= Kensington Welfare Rights Union =

American social justice group

The Kensington Welfare Rights Union (KWRU) is a progressive social justice, political action, and advocacy group of, by, and for the poor and homeless operating out of Philadelphia, Pennsylvania. The group was founded by six women, Alexis Baptist, Sandy Brennan, Diane Coyett, Cheri Honkala, Louis Mayberry, and Debra Witzman, and formed in Philadelphia's Kensington neighborhood in April 1991.

KWRU is a part of the national organization the Poor People's Economic Human Rights Campaign, a coalition of grassroots organizations, community groups, and non-profit organizations committed to uniting the poor across color lines as the leadership base for a broad movement to abolish poverty. KWRU is also a member of the steering committee of the A.N.S.W.E.R. coalition.

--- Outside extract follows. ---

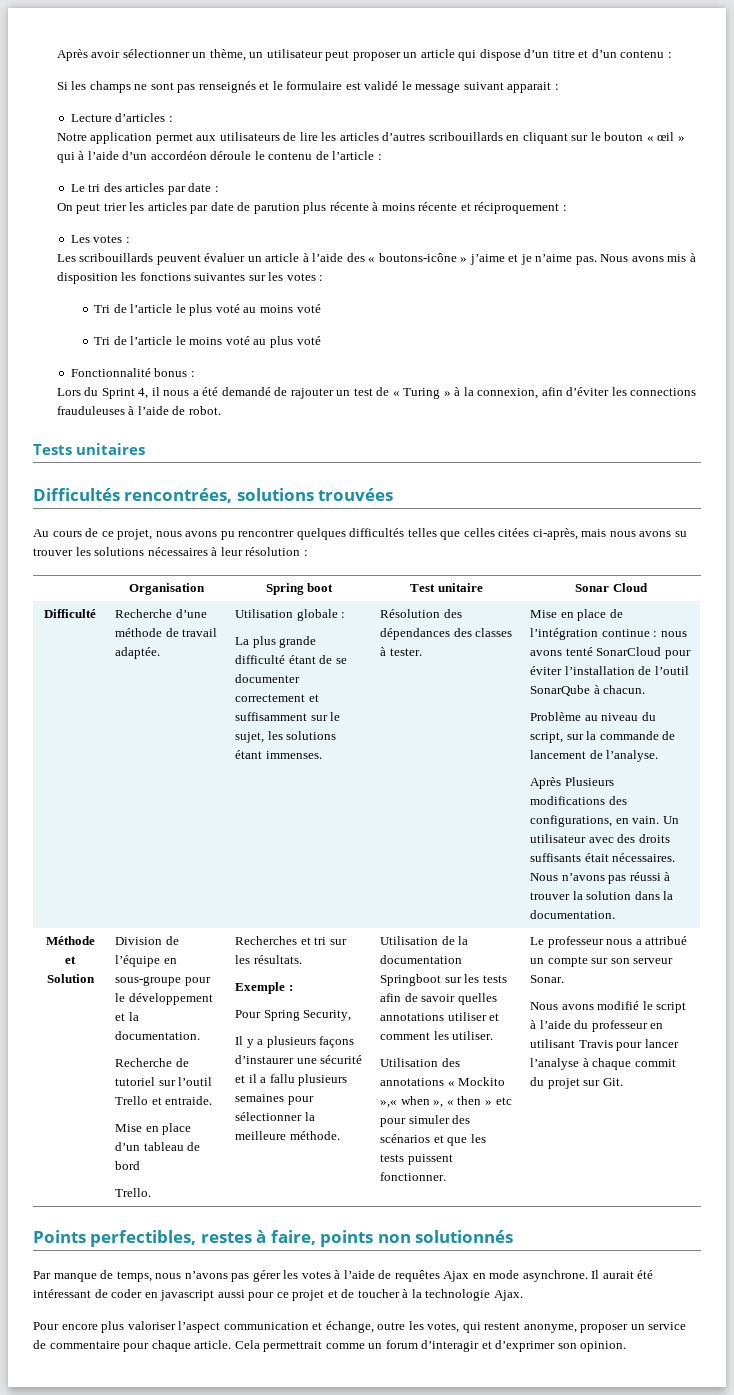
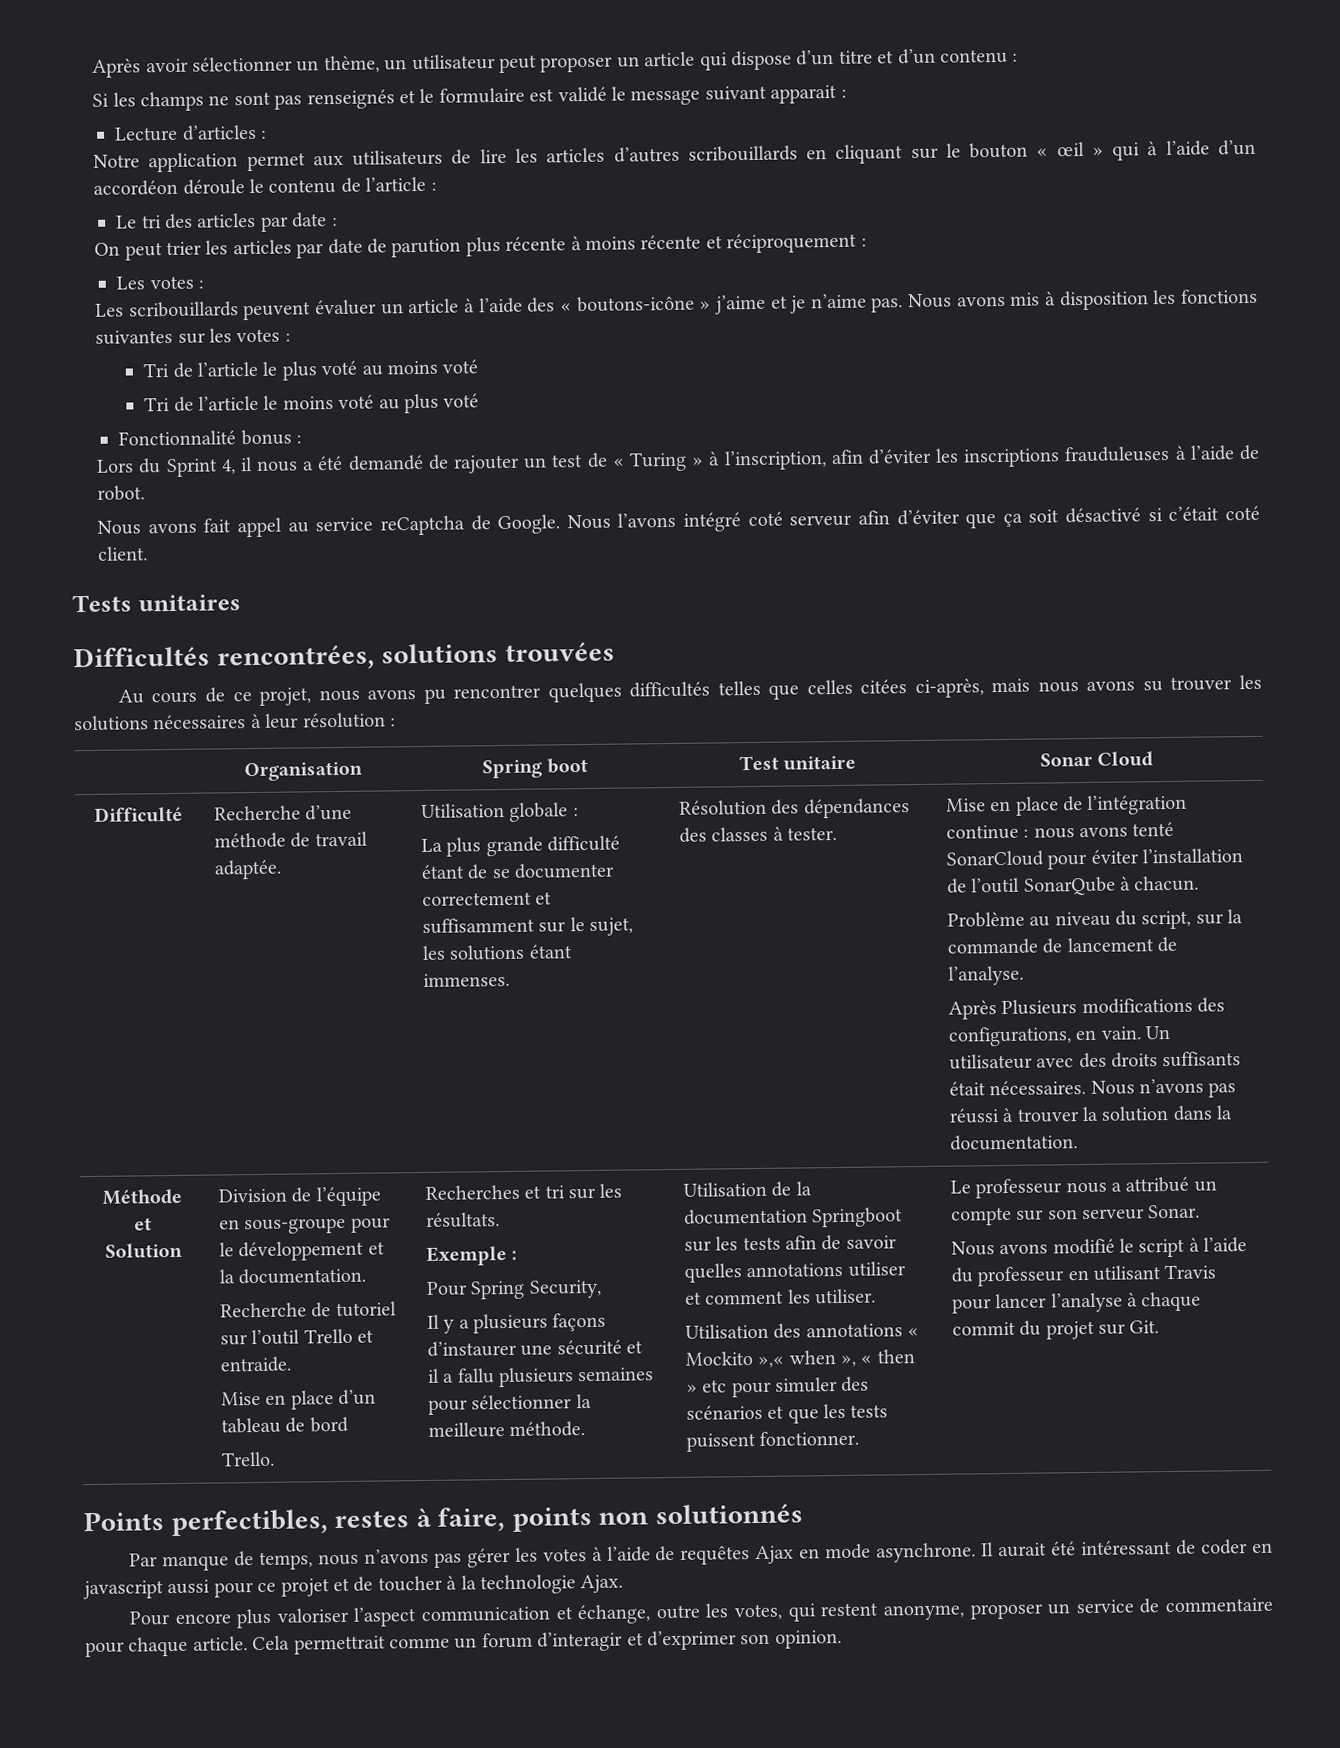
- Lors du Sprint 4, il nous a été demandé de rajouter un test de « Turing » à la connexion, afin d’éviter les connections frauduleuses à l’aide de robot.
+ Lors du Sprint 4, il nous a été demandé de rajouter un test de « Turing » à l’inscription, afin d’éviter les inscriptions frauduleuses à l’aide de robot.
+ Nous avons fait appel au service reCaptcha de Google. Nous l’avons intégré coté serveur afin d’éviter que ça soit désactivé si c’était coté client.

KWRU was written about in the 1997 book Myth of the Welfare Queen by Pulitzer Prize-winning journalist David Zucchino.

== Group activities ==
KWRU often used direct action tactics such as tent cities and housing takeover to provide housing and dramatize the plight of the homeless. In 1994 KWRU organized the takeover of 12 vacant HUD owned homes in Philadelphia to try to call attention to HUD's failed housing policies.